● Activity
All of the records below are to be output exactly; no image belongs in the result.

(Image comparison data)
******
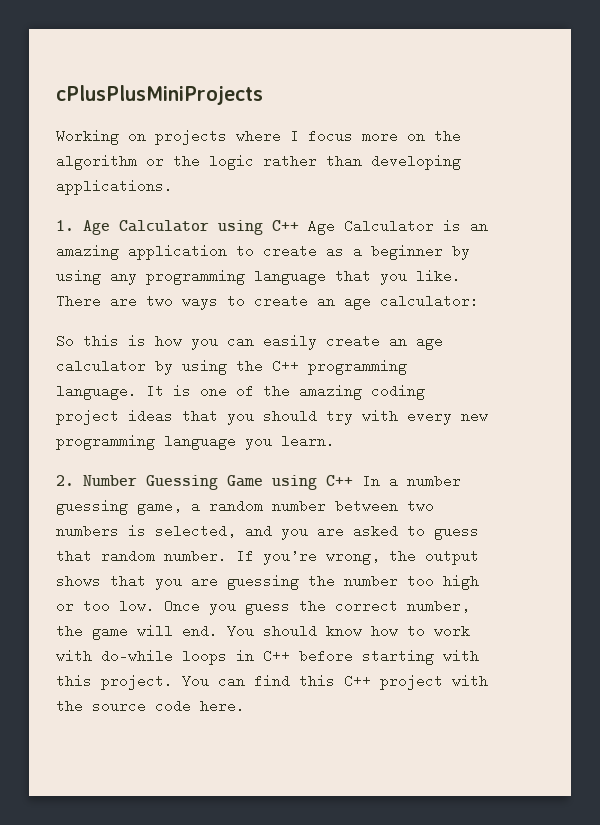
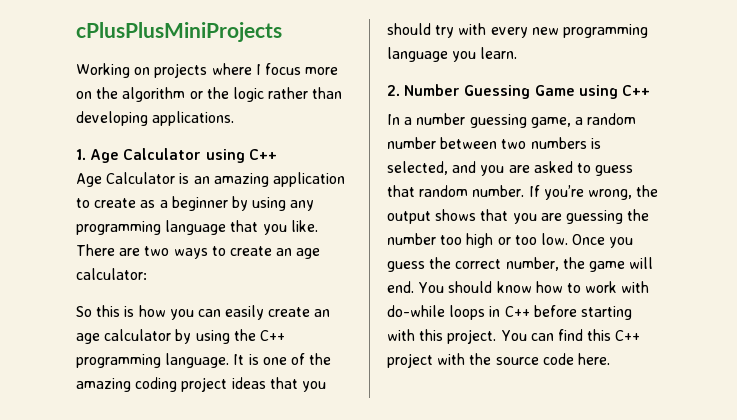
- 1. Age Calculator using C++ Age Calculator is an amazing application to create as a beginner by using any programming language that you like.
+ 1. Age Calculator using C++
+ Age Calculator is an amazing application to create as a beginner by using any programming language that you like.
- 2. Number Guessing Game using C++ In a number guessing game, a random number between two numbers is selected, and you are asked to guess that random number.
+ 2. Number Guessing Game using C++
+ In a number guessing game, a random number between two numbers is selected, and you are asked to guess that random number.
******
● Reply to the exercise
- 1. Age Calculator using C++ Age Calculator is an amazing application to create as a beginner by using any programming language that you like.
+ 1. Age Calculator using C++
+ Age Calculator is an amazing application to create as a beginner by using any programming language that you like.
- 2. Number Guessing Game using C++ In a number guessing game, a random number between two numbers is selected, and you are asked to guess that random number.
+ 2. Number Guessing Game using C++
+ In a number guessing game, a random number between two numbers is selected, and you are asked to guess that random number.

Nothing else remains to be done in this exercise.